## [Task objective]
Check every line below, and copy those that include "span".

## [Exercise input]
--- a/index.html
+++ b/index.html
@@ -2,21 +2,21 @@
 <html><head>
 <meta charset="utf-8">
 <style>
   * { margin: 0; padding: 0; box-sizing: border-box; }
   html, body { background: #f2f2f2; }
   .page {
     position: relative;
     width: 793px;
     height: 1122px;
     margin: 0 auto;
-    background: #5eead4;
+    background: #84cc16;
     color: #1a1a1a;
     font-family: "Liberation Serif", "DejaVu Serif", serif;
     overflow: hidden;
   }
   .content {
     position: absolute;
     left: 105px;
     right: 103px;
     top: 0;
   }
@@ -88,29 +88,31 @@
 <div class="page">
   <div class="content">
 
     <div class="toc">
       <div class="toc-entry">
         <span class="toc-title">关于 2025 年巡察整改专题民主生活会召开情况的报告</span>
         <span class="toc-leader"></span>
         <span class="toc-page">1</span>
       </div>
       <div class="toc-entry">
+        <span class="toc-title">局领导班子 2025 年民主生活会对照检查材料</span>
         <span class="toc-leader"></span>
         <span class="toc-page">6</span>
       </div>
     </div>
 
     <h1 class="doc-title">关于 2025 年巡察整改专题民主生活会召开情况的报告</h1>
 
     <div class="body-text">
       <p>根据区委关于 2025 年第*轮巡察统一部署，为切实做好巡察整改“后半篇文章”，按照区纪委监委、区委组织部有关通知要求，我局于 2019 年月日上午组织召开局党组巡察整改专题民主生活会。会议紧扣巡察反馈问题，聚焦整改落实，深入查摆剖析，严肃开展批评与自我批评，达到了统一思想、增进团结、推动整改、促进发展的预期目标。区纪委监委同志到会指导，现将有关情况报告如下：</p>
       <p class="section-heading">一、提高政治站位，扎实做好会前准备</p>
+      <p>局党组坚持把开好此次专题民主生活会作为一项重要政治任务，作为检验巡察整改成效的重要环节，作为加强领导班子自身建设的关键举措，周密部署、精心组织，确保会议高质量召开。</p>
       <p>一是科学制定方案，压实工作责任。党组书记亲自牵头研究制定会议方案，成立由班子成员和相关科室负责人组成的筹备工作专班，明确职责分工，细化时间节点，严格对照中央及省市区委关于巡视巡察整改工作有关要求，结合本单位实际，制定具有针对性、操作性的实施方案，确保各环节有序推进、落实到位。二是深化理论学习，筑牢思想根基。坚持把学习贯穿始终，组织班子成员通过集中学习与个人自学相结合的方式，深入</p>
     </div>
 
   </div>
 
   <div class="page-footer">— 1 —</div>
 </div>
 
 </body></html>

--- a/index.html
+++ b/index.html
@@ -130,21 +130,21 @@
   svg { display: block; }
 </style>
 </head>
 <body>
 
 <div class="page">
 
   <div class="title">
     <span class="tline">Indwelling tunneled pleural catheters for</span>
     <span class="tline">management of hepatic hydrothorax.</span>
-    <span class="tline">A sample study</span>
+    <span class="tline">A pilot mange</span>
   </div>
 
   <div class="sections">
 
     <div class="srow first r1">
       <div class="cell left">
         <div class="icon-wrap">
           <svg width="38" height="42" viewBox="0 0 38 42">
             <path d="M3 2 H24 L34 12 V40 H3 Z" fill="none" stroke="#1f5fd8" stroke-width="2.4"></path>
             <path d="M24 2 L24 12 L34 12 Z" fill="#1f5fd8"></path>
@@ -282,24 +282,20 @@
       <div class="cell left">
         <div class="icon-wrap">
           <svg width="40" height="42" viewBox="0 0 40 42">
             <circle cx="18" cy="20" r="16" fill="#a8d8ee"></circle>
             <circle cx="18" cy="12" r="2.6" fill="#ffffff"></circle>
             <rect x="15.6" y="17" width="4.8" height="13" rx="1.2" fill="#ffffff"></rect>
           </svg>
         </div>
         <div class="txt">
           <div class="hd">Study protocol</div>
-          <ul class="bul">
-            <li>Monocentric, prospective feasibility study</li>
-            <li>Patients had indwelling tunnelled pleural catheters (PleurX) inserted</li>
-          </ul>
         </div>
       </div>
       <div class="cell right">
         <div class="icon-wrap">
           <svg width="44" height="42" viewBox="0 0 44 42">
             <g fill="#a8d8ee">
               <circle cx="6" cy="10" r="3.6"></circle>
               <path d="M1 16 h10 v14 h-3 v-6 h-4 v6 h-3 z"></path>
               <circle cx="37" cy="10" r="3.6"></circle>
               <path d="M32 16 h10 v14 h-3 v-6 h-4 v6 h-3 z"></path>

## [Solution for this exercise]
         <span class="toc-title">关于 2025 年巡察整改专题民主生活会召开情况的报告</span>
         <span class="toc-leader"></span>
         <span class="toc-page">1</span>
+        <span class="toc-title">局领导班子 2025 年民主生活会对照检查材料</span>
         <span class="toc-leader"></span>
         <span class="toc-page">6</span>
     <span class="tline">Indwelling tunneled pleural catheters for</span>
     <span class="tline">management of hepatic hydrothorax.</span>
-    <span class="tline">A sample study</span>
+    <span class="tline">A pilot mange</span>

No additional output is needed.